**Task to carry out:** Restate the last part of the records below word for word, beginning at the line with "[721,268,745,279] -All ->" and ending at the final line.

**Task data:**
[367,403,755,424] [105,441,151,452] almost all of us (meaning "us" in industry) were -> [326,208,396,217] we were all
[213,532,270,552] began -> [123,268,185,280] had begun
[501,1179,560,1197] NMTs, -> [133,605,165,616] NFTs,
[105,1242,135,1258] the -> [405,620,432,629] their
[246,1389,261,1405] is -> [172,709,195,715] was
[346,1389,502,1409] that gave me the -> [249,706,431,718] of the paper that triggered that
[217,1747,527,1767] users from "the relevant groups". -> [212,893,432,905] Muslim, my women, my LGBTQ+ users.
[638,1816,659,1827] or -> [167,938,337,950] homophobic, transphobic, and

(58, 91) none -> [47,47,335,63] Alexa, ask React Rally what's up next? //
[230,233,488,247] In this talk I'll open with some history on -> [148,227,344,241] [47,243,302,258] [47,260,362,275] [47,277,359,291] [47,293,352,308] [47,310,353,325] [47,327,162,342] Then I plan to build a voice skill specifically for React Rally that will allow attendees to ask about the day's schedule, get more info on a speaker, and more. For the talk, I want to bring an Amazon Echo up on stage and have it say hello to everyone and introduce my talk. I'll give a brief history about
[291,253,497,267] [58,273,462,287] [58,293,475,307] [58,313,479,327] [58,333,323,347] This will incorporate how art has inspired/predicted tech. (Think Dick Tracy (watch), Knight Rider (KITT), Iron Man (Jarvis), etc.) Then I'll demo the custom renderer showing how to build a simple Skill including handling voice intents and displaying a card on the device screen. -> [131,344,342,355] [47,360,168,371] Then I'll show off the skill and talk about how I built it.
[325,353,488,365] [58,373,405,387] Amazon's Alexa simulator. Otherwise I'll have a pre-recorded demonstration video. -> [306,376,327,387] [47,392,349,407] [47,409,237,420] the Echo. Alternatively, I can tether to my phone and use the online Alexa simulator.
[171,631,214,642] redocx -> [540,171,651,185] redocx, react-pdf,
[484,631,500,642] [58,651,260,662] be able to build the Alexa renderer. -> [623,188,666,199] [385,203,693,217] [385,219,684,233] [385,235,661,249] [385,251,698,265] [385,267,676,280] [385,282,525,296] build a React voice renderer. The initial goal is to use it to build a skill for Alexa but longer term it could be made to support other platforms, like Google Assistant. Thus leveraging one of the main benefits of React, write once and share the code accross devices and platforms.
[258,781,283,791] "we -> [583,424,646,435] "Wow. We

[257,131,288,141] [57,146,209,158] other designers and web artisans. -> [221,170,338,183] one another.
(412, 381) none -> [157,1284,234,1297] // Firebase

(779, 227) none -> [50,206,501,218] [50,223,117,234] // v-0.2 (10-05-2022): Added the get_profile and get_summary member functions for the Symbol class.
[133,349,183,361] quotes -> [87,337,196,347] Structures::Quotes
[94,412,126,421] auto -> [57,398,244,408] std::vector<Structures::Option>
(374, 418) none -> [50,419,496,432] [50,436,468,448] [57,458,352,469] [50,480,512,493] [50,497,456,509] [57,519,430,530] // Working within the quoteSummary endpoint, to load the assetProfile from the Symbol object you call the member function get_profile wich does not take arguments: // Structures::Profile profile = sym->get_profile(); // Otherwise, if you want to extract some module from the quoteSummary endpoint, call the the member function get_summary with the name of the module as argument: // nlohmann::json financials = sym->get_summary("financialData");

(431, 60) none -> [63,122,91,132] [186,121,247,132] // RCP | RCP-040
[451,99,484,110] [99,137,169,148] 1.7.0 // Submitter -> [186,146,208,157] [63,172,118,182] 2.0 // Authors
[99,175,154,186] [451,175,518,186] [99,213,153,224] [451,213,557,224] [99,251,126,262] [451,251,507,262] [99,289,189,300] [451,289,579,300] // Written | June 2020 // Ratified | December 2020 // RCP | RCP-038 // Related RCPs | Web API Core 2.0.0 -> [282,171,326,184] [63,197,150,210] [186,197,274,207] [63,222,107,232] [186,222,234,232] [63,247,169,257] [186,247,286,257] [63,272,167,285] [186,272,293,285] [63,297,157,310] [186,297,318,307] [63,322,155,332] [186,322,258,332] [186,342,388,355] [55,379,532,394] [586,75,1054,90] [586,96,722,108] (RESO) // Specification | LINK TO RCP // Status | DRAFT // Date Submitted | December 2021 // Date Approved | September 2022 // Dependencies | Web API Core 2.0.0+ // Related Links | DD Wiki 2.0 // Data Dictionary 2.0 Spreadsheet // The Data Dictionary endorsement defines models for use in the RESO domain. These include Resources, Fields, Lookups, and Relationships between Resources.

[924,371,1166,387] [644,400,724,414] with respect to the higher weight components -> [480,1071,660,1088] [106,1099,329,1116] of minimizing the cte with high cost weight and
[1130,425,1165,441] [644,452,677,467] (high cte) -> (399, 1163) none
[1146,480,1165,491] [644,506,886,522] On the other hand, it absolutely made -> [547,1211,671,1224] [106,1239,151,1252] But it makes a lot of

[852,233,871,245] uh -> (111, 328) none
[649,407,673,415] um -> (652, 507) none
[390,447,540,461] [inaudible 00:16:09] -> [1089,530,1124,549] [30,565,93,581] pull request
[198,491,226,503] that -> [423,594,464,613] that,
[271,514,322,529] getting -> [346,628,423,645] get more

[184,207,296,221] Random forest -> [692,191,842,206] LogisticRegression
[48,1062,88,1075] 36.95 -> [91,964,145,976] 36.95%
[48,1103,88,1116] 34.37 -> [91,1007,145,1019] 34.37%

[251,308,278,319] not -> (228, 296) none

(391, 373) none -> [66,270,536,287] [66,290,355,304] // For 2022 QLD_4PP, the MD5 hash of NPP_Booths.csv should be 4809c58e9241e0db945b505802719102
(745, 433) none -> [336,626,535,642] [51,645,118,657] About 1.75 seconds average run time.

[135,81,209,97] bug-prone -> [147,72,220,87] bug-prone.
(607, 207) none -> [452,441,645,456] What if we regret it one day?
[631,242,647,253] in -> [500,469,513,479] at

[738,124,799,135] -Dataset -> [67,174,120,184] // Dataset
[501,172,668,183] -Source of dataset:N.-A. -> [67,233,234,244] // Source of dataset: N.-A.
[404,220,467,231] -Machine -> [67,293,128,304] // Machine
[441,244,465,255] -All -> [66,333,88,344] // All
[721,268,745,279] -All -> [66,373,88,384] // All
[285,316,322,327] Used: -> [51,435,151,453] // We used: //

**Written answer:**
[721,268,745,279] -All -> [66,373,88,384] // All
[285,316,322,327] Used: -> [51,435,151,453] // We used: //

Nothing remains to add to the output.